CA (Certificate Authority): A PKI role that issues the digital certificate binding subject's identity with subject's public key.
Certification Chain: Also called Certificate Chain. An ordered list of certificates where the subject entity of one certificate is identical to the issuing entity of the next certificate.
Certificate Chain: Also called Certification Chain. An ordered list of certificates where the subject entity of one certificate is identical to the issuing entity of the next certificate.
CN (Common Name): A key component of the DN (Distinguished Name) to identify the "subject" or "issuer" entity in a PKI certificate.
CRL (Certificate Revocation List): A list of certificates revoked by the CA.
CTL (Certificate Trust List): A CTL is a list of hashes of certificates or a list of file names. All the items in the list are authenticated and approved by a trusted signing entity. A CTL_CONTEXT structure is similar to certificate and CRL context structures. A CTL context can be persisted to the certificate store.
DN (Distinguished Name): A set text components: Common Name (CN), Organization (O), Organizational Unit (OU), Locality (L), State or Province (ST), and Country (C), to uniquely identify the "subject" or "issuer" entity in a PKI certificate.
Digital Signature: A mathematical scheme for demonstrating the authenticity of a digital message or document. A valid digital signature gives a recipient reason to believe that the message was created by a known sender, and that it was not altered in transit."
DNS (Domain Name System): A hierarchical system to provides names and maps them to IP addresses for computer servers on the Internet. For example: "dns.google.com" is the DNS name mapped to the IP addresss of "8.8.8.8".
HTTPS (Hypertext Transfer Protocol Secure): A communication protocol that uses the HTTP (Hypertext Transfer Protocol) and the SSL/TLS (Secure Sockets Layer/Transport Layer Security) protocols to provide encrypted communication and secure identification of a Web server.
OID (Object IDentifier): A sequence of numbers that uniquely identifies an object, which is a reference to a specific "thing" assigned by a related authority. OIDs are organized in a hierarchical tree structure under 3 root nodes: 0 for ITU-T, 1 for ISO, and 2 for joint-iso-itu-t.
PEM (Privacy Enhanced Mail): A file format for PKI certificate files. It uses Base64 encoding to encode the certificate content and adds two boundary lines "-----BEGIN CERTIFICATE-----" and "-----END CERTIFICATE-----".
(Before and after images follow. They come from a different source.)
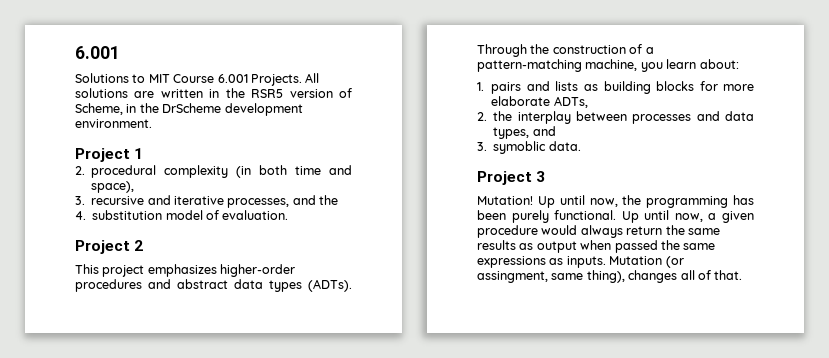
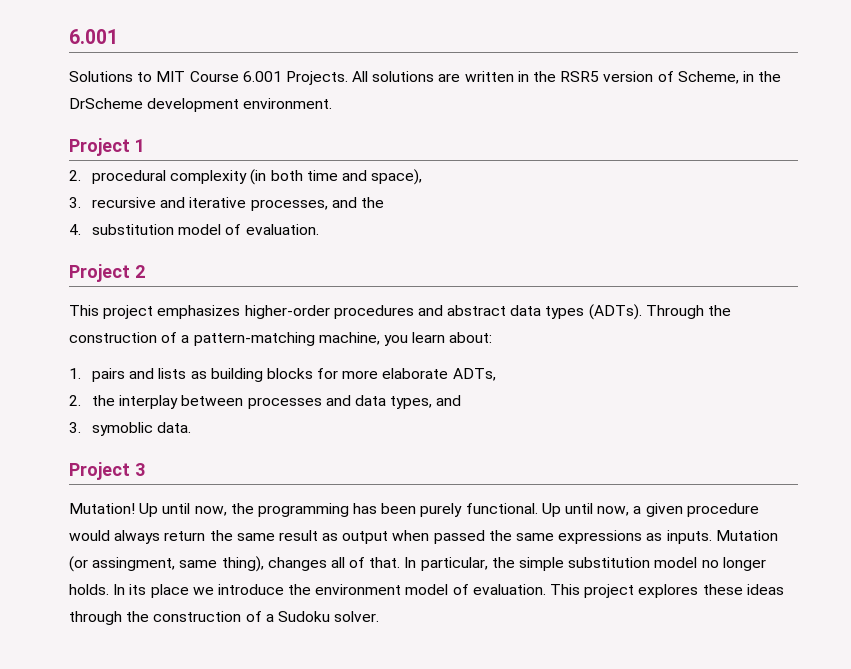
[477,240,516,250] results -> [278,530,318,541] result
(743, 275) none -> [404,557,766,571] [69,584,784,598] [69,611,380,625] In particular, the simple substitution model no longer holds. In its place we introduce the environment model of evaluation. This project explores these ideas through the construction of a Sudoku solver.

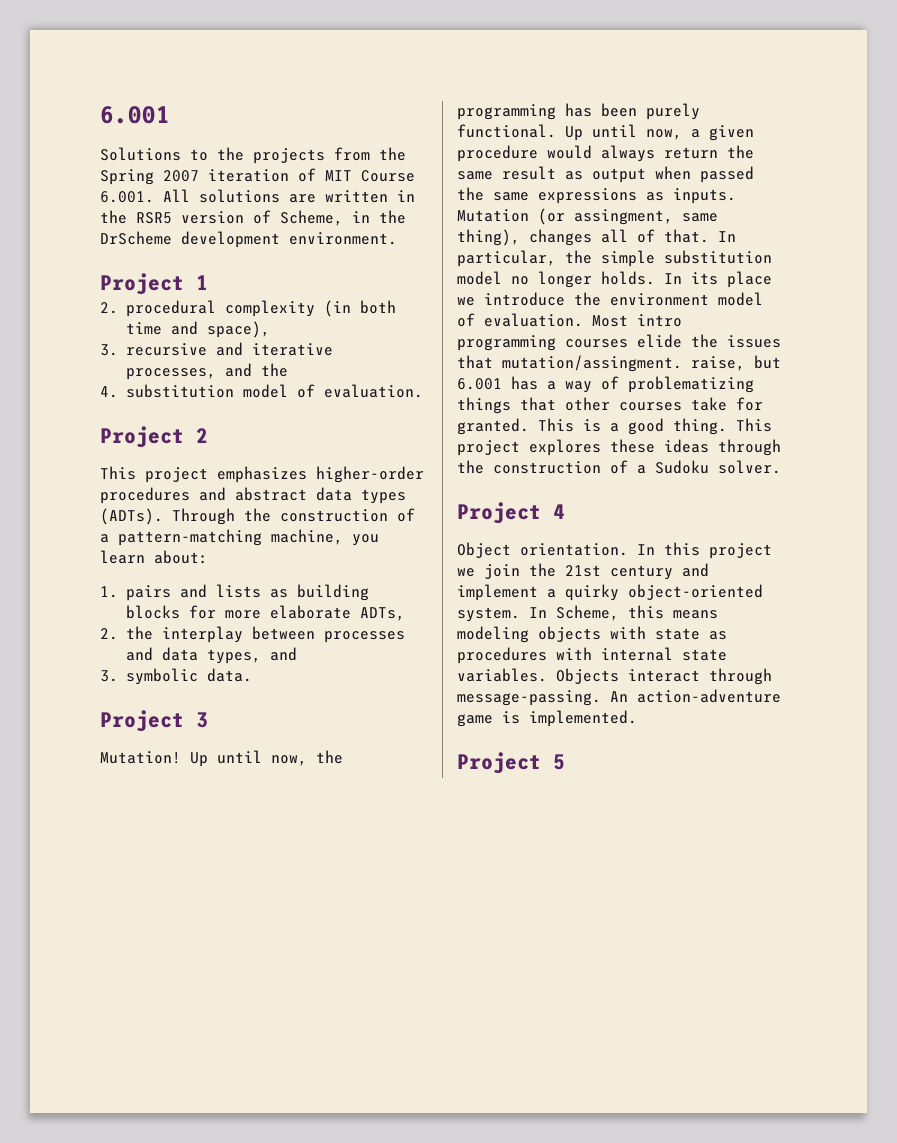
[156,71,348,85] MIT Course 6.001 Projects. -> [217,147,406,164] [100,168,415,185] [100,191,154,203] the projects from the Spring 2007 iteration of MIT Course 6.001.
[91,422,153,436] symoblic -> [125,668,198,685] symbolic
(546, 589) none -> [592,314,682,327] [457,334,781,351] [457,355,781,372] [457,376,754,393] [457,397,763,414] [457,418,727,435] Most intro programming courses elide the issues that mutation/assingment. raise, but 6.001 has a way of problematizing things that other courses take for granted. This is a good thing.
(380, 616) none -> [457,502,565,524] [457,542,772,559] [457,563,709,580] [457,584,763,601] [457,605,718,622] [457,626,727,643] [457,647,727,664] [457,668,772,685] [457,689,781,706] [457,710,637,727] [457,752,565,774] // Project 4 // Object orientation. In this project we join the 21st century and implement a quirky object-oriented system. In Scheme, this means modeling objects with state as procedures with internal state variables. Objects interact through message-passing. An action-adventure game is implemented. // Project 5

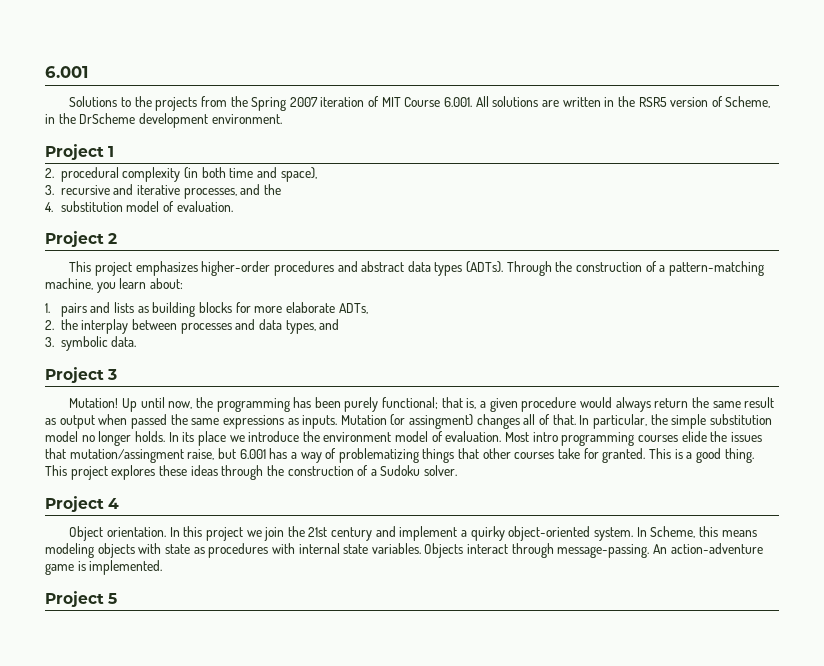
[457,124,682,141] functional. Up until now, -> [382,397,477,409] functional; that is,
[574,209,718,225] [457,229,520,246] assingment, same thing), -> [409,414,474,429] assingment)
[502,355,682,372] mutation/assingment. -> [69,449,184,463] mutation/assingment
PKCS7 (Public-Key Cryptography Standard #7): A file format commonly used to store a PKI certificate chain. When a PKCS7 file is encoded in PEM form, it contains two boundary lines "-----BEGIN PKCS7-----" and "-----END PKCS7-----".
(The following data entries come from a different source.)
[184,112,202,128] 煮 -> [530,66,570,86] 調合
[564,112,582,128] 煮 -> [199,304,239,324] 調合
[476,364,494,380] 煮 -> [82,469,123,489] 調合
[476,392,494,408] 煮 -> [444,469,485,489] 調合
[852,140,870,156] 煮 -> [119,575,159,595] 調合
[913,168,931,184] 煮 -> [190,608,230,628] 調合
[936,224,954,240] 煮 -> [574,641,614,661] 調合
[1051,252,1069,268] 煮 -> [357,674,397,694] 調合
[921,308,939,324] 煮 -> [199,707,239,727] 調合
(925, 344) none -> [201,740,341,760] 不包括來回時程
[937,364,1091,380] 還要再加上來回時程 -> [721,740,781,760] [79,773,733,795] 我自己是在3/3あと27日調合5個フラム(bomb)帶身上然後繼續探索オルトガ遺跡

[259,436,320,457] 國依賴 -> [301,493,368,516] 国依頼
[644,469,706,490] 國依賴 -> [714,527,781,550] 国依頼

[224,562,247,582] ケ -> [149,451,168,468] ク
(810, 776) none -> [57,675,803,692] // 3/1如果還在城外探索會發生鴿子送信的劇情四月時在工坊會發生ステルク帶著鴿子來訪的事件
PKCS12 (Public-Key Cryptography Standard #12): A file format commonly used to store a PKI certificate and its matching private/public key pair. A PKCS12 file is protected by a password.
PKI (Public Key Infrastructure): An information technology infrastructure that enables Internet users to securely and privately exchange information through the use of a public and a private key pair that is obtained and shared through a trusted authority.
PKIX (Public Key Infrastructure for X.509 Certificates): PKIX actually refers to an IETF working group established in 1995 with the goal of developing Internet standards to support X.509-based Public Key Infrastructures (PKIs).
RA (Registration Authority): A PKI role that verifies the identify of the subject.
SAN (Subject Alternative Name): An extension data field in PKI certificates that provide additional information to the Subject Name field.
S/MIME (Secure/Multipurpose Internet Mail Extensions): S/MIME is a standard to secure MIME data with public key signing and encryption. S/MIME was originally developed by RSA Data Security Inc. as PKCS#7 (Public-Key Cryptography Standards #7). The latest specification of S/MIME is RFC 5751: "Secure/Multipurpose Internet Mail Extensions (S/MIME) Version 3.2 - Message Specification"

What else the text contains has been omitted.